## What to do:
Copy every entry below verbatim, except for images.
[Exercise materials — start]
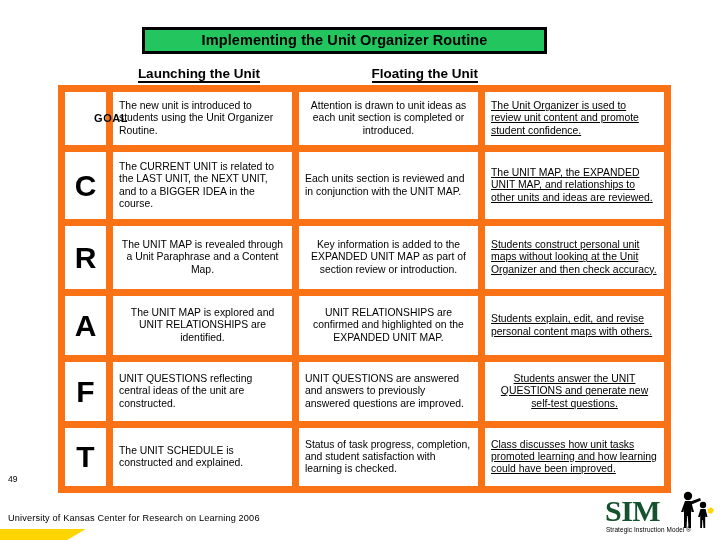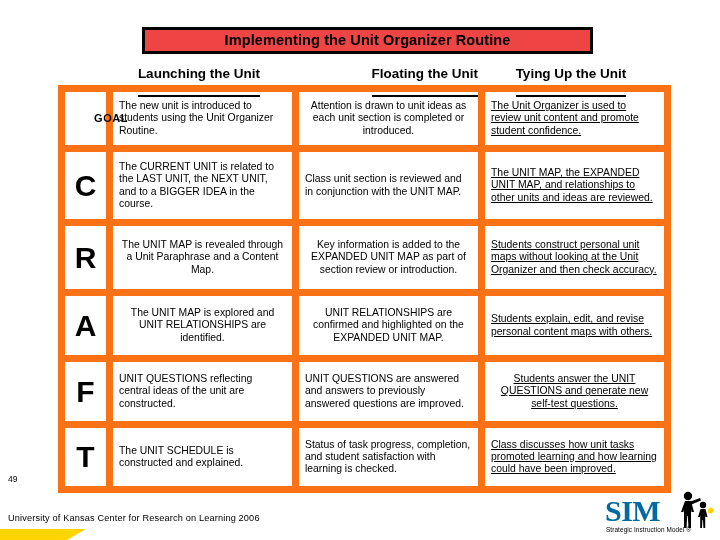--- a/index.html
+++ b/index.html
@@ -21,10 +21,10 @@
     position: absolute;
     left: 142px;
     top: 27px;
-    width: 451px;
+    width: 405px;
     height: 27px;
     border: 3px solid #000000;
-    background: #ef4444;
+    background: #22c55e;
     display: flex;
     align-items: center;
     justify-content: center;

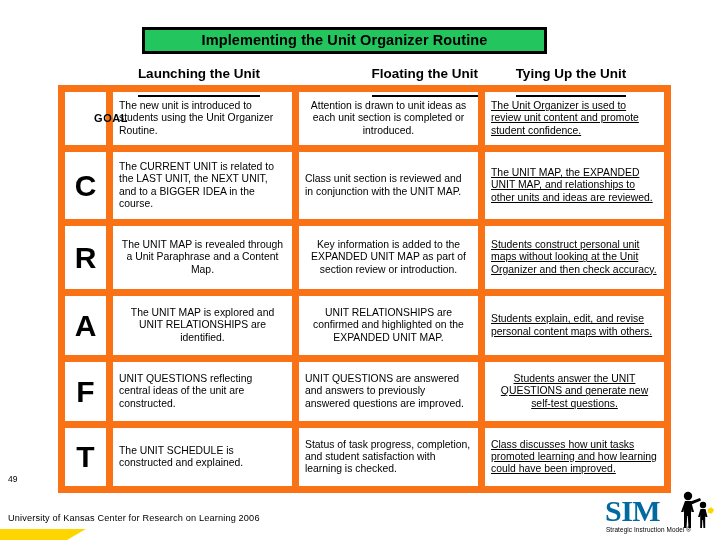--- a/index.html
+++ b/index.html
@@ -61,7 +61,7 @@
   }
   #col-headers .hdr span {
     border-bottom: 2px solid #000000;
-    padding-bottom: 14px;
+    padding-bottom: 0px;
   }
   #col-headers .hdr.c1 { flex: 0 0 186px; }
   #col-headers .hdr.c2 { flex: 0 0 186px; text-align: right; }

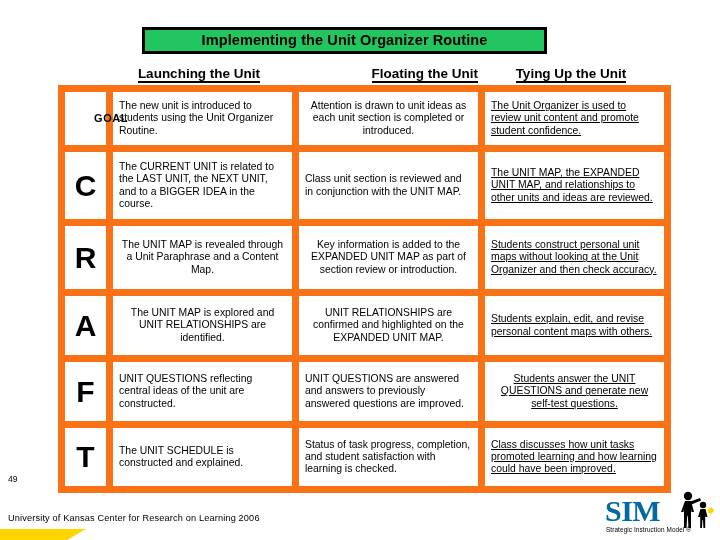--- a/index.html
+++ b/index.html
@@ -188,7 +188,6 @@
   <div class="hdr-spacer"></div>
   <div class="hdr c1"><span>Launching the Unit</span></div>
   <div class="hdr c2"><span>Floating the Unit</span></div>
-  <div class="hdr c3"><span>Tying Up the Unit</span></div>
 </div>
 
 <table id="routine-table">

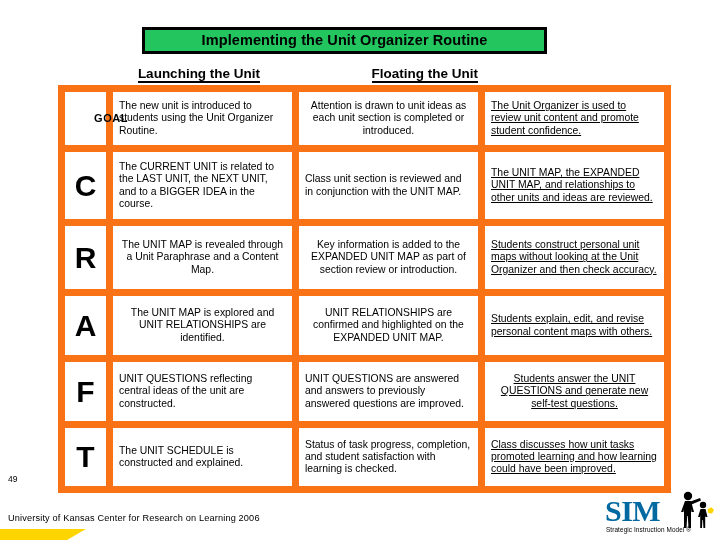--- a/index.html
+++ b/index.html
@@ -201,7 +201,7 @@
     <tr class="r-c">
       <td class="label-cell"><span class="label-big">C</span></td>
       <td class="c1 ta-left">The CURRENT UNIT is related to the LAST UNIT, the NEXT UNIT, and to a BIGGER IDEA in the course.</td>
-      <td class="c2 ta-left">Class unit section is reviewed and in conjunction with the UNIT MAP.</td>
+      <td class="c2 ta-left">Each units section is reviewed and in conjunction with the UNIT MAP.</td>
       <td class="c3 ta-left">The UNIT MAP, the EXPANDED UNIT MAP, and relationships to other units and ideas are reviewed.</td>
     </tr>
     <tr class="r-r">

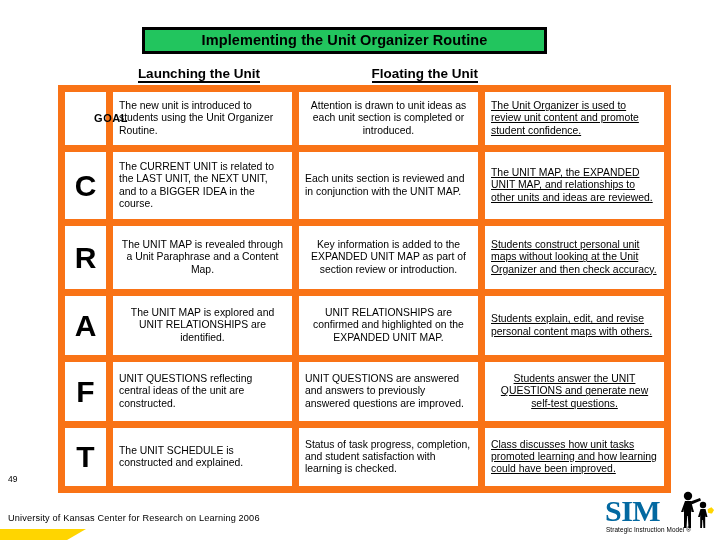--- a/index.html
+++ b/index.html
@@ -160,7 +160,7 @@
     font-weight: bold;
     letter-spacing: -0.5px;
     line-height: 1;
-    color: #0369a1;
+    color: #14532d;
   }
   #sim-logo .sim-tag {
     position: absolute;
[Exercise materials — finish]
## Answer to the exercise:
--- a/index.html
+++ b/index.html
@@ -21,10 +21,10 @@
     position: absolute;
     left: 142px;
     top: 27px;
-    width: 451px;
+    width: 405px;
     height: 27px;
     border: 3px solid #000000;
-    background: #ef4444;
+    background: #22c55e;
     display: flex;
     align-items: center;
     justify-content: center;

--- a/index.html
+++ b/index.html
@@ -61,7 +61,7 @@
   }
   #col-headers .hdr span {
     border-bottom: 2px solid #000000;
-    padding-bottom: 14px;
+    padding-bottom: 0px;
   }
   #col-headers .hdr.c1 { flex: 0 0 186px; }
   #col-headers .hdr.c2 { flex: 0 0 186px; text-align: right; }

--- a/index.html
+++ b/index.html
@@ -188,7 +188,6 @@
   <div class="hdr-spacer"></div>
   <div class="hdr c1"><span>Launching the Unit</span></div>
   <div class="hdr c2"><span>Floating the Unit</span></div>
-  <div class="hdr c3"><span>Tying Up the Unit</span></div>
 </div>
 
 <table id="routine-table">

--- a/index.html
+++ b/index.html
@@ -201,7 +201,7 @@
     <tr class="r-c">
       <td class="label-cell"><span class="label-big">C</span></td>
       <td class="c1 ta-left">The CURRENT UNIT is related to the LAST UNIT, the NEXT UNIT, and to a BIGGER IDEA in the course.</td>
-      <td class="c2 ta-left">Class unit section is reviewed and in conjunction with the UNIT MAP.</td>
+      <td class="c2 ta-left">Each units section is reviewed and in conjunction with the UNIT MAP.</td>
       <td class="c3 ta-left">The UNIT MAP, the EXPANDED UNIT MAP, and relationships to other units and ideas are reviewed.</td>
     </tr>
     <tr class="r-r">

--- a/index.html
+++ b/index.html
@@ -160,7 +160,7 @@
     font-weight: bold;
     letter-spacing: -0.5px;
     line-height: 1;
-    color: #0369a1;
+    color: #14532d;
   }
   #sim-logo .sim-tag {
     position: absolute;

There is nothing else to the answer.